## Exercise goal
Retype, word for word, each line between the lines holding "- WCH：RISC-V4F青稞" and "- interact with tor", inclusive, and leave the rest of the data alone.

[Stored dataset items]
┏━━

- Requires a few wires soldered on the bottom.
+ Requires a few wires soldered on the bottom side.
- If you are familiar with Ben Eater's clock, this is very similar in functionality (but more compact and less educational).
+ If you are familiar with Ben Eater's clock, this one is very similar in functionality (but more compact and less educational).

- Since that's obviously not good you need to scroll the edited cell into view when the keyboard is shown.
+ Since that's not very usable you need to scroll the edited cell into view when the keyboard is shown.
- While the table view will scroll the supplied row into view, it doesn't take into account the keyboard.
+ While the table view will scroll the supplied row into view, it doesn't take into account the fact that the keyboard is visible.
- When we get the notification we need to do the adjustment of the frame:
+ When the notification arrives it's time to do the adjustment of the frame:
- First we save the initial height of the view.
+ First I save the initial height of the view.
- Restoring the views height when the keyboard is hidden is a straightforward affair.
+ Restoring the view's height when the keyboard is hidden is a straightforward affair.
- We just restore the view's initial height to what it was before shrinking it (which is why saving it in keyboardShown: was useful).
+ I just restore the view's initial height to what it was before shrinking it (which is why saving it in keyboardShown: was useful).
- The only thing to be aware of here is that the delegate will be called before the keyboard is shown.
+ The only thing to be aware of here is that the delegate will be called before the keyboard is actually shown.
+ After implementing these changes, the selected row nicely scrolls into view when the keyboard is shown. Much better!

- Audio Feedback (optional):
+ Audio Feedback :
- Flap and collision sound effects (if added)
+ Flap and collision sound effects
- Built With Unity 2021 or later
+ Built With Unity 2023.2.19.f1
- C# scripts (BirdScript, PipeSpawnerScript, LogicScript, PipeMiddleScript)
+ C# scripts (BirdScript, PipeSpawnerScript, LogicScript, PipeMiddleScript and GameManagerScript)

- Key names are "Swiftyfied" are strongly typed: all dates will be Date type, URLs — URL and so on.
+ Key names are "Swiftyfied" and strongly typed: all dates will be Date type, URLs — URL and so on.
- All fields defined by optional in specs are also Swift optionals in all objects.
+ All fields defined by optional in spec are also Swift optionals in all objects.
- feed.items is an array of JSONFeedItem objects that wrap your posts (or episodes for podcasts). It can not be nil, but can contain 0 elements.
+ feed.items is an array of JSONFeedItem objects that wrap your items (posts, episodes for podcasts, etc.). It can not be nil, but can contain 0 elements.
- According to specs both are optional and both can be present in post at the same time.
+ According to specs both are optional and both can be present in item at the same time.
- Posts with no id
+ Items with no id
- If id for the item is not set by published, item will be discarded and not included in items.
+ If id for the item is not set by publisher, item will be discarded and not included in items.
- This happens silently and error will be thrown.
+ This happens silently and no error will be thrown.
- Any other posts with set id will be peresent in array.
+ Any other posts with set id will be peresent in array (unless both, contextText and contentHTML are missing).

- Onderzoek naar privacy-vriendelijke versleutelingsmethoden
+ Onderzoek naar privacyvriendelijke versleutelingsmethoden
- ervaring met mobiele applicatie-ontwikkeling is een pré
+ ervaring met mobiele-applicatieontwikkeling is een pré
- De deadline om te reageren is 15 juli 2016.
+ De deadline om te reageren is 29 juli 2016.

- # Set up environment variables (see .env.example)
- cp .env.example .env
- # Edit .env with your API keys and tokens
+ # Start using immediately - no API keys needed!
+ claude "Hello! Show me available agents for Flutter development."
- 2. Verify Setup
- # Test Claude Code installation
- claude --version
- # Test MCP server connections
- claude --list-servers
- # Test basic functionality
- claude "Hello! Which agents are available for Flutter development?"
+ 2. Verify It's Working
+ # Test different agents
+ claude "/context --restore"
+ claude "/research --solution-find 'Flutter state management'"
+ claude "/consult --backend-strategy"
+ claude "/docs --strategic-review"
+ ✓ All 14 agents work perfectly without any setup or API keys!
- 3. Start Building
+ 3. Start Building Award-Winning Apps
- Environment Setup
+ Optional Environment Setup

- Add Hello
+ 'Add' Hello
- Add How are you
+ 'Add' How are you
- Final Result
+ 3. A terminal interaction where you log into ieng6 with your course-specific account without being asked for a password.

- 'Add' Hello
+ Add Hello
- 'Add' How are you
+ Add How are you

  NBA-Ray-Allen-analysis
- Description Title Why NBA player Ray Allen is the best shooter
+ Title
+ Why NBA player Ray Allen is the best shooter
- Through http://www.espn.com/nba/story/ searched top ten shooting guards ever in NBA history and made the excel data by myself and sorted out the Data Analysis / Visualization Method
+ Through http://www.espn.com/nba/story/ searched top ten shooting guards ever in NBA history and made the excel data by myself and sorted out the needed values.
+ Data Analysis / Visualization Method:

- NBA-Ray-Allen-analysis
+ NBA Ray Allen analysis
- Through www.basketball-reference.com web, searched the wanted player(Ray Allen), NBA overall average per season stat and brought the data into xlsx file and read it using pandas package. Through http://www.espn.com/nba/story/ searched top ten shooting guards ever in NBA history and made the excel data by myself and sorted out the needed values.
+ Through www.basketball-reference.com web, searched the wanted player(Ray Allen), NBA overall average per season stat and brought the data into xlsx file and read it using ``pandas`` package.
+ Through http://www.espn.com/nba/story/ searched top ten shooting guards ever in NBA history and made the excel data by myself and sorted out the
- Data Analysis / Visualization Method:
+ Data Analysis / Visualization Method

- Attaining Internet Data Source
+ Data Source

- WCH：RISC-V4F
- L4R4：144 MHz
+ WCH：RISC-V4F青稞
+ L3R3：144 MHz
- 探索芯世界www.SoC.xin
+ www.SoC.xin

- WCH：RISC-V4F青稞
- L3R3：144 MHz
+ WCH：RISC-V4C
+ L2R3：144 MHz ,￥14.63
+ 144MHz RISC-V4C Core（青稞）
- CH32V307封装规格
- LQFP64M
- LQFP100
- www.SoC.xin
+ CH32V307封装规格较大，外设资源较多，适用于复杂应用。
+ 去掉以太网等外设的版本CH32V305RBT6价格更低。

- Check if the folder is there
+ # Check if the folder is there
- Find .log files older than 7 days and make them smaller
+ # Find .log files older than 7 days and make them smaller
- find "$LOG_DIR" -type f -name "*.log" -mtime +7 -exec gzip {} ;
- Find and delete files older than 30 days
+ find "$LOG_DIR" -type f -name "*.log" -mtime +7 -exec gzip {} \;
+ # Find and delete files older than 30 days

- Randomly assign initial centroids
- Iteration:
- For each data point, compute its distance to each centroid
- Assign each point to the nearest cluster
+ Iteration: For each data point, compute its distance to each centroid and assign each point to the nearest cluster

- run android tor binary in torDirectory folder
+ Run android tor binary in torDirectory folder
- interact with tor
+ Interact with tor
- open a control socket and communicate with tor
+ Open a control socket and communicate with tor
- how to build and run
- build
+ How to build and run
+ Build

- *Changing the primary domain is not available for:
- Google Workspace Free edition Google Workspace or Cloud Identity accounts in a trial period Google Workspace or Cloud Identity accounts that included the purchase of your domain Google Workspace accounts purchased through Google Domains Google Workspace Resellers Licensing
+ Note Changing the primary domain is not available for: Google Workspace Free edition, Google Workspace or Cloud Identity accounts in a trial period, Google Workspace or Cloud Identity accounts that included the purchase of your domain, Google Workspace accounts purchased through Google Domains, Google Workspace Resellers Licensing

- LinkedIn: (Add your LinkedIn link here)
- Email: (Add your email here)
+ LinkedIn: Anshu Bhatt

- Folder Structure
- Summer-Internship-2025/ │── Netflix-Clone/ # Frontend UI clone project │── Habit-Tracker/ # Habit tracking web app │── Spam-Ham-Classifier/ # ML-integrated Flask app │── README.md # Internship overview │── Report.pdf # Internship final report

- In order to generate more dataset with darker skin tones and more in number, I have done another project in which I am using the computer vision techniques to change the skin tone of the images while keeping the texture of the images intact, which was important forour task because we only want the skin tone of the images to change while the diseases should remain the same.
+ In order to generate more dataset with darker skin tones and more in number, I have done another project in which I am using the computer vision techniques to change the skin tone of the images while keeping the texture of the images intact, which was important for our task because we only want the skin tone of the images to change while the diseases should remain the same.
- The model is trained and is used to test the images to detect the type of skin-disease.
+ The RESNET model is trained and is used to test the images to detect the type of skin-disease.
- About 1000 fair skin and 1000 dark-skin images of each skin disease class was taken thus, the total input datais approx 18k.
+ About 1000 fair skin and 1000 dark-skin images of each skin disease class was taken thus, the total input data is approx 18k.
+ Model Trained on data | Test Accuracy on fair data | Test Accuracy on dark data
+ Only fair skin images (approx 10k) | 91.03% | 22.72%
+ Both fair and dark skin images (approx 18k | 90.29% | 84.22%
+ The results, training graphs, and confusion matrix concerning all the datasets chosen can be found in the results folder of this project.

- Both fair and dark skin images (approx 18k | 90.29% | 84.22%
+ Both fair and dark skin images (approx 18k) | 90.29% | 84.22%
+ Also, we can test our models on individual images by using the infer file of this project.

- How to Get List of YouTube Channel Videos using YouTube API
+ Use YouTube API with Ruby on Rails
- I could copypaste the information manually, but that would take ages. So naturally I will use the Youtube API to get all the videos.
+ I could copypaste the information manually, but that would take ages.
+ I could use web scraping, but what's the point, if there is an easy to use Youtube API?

┗━━

## Task output
- WCH：RISC-V4F青稞
- L3R3：144 MHz
+ WCH：RISC-V4C
+ L2R3：144 MHz ,￥14.63
+ 144MHz RISC-V4C Core（青稞）
- CH32V307封装规格
- LQFP64M
- LQFP100
- www.SoC.xin
+ CH32V307封装规格较大，外设资源较多，适用于复杂应用。
+ 去掉以太网等外设的版本CH32V305RBT6价格更低。

- Check if the folder is there
+ # Check if the folder is there
- Find .log files older than 7 days and make them smaller
+ # Find .log files older than 7 days and make them smaller
- find "$LOG_DIR" -type f -name "*.log" -mtime +7 -exec gzip {} ;
- Find and delete files older than 30 days
+ find "$LOG_DIR" -type f -name "*.log" -mtime +7 -exec gzip {} \;
+ # Find and delete files older than 30 days

- Randomly assign initial centroids
- Iteration:
- For each data point, compute its distance to each centroid
- Assign each point to the nearest cluster
+ Iteration: For each data point, compute its distance to each centroid and assign each point to the nearest cluster

- run android tor binary in torDirectory folder
+ Run android tor binary in torDirectory folder
- interact with tor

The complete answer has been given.